Fast and Inexpensive Detection of Bacterial Viability and Drug Susceptibility Through Metabolic Monitoring

Abstract

Conventional methods for the detection of bacterial infection such as DNA or immunoassays are either expensive, time consuming, or not definitive; thus may not provide all the information sought by the medical professionals. In particular, it is difficult to obtain information about viability or drug effectiveness, which are crucial to formulate a treatment. Bacterial culture test is the “gold standard” because it is inexpensive and does not require extensive sample preparation, and most importantly, provides all the necessary information sought by healthcare professionals, such as bacterial presence, viability and drug effectiveness. These conventional culture methods, however, have a long turnaround time: anywhere between 1 day to 4 weeks. This thesis proposes to solve this problem by monitoring the growth of bacteria in thousands of nanowells simultaneously to identify its presence in the sample and its viability, faster.
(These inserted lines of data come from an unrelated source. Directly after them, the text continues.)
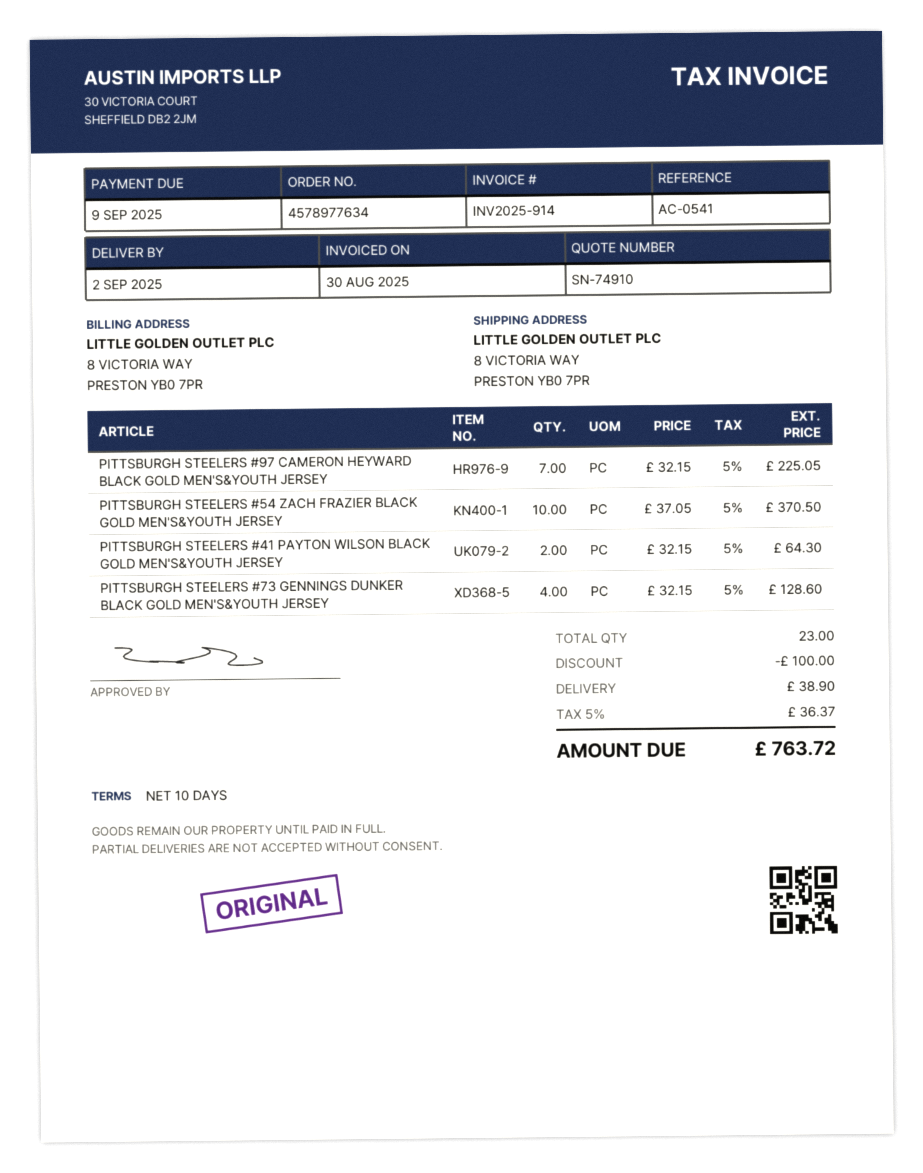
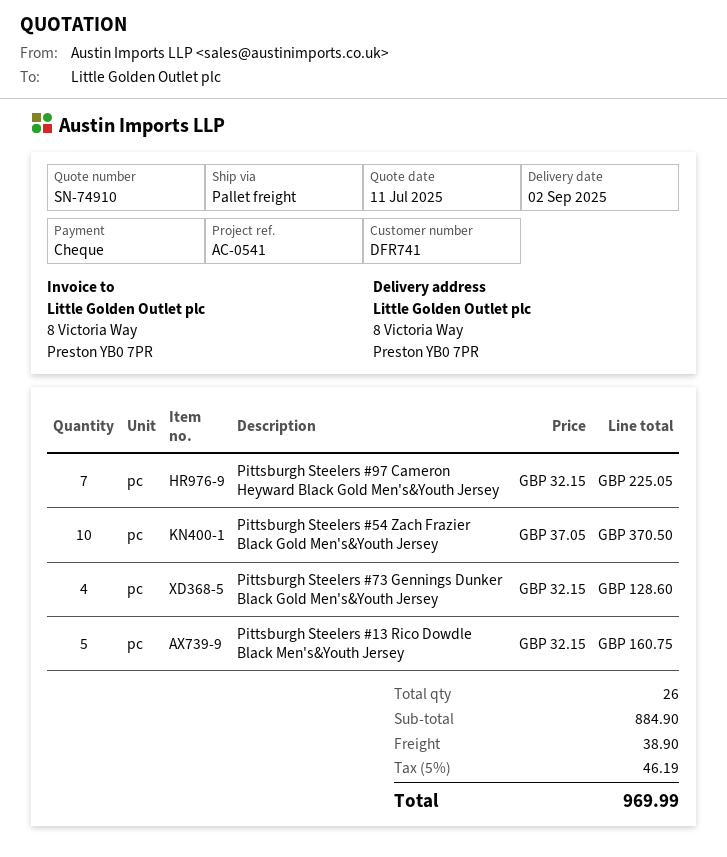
PITTSBURGH STEELERS #41 PAYTON WILSON BLACK GOLD MEN'S&YOUTH JERSEY: 2 x 32.15 = 64.30 -> none
Pittsburgh Steelers #13 Rico Dowdle Black Men's&Youth Jersey: none -> 5 x 32.15 = 160.75
total quantity: 23 -> 26
discount: 100.00 -> none
tax: 5% = 36.37 -> 5% = 46.19
total: 763.72 -> 969.99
The segmentation of a sample with low bacterial concentration into thousands of nanoliter wells digitizes the samples and increases the effective concentration in those wells that contain bacteria. The user may then monitor the metabolism of the aerobic bacteria by using an oxygen sensitive fluorophore, ruthenium tris (2,2’-diprydl) dichloride hexahydrate (Ru(Bpy)3) by monitoring the dissolved oxygen concentration in the nanowells. Using E.Coli K12, it is demonstrated that the detection time of E.coli can be as fast as 35-60 minutes with sample concentrations varying from 104(62 minutes for detection), 106 (42 minutes) and 108 cells/mL (38 minutes). More importantly, throughout the thesis it is also demonstrated that reducing the well size can reduce the time of detection. Finally, this thesis will discuss how the drug effectiveness information can be obtained in this format by loading the wells with the drug and monitoring the metabolism of the bacteria. The method that is developed in this thesis is low cost, simple, requires minimal sample preparation and can potentially be used with a wide variety of samples in resource poor setting to detect bacterial infections such as Tuberculosis.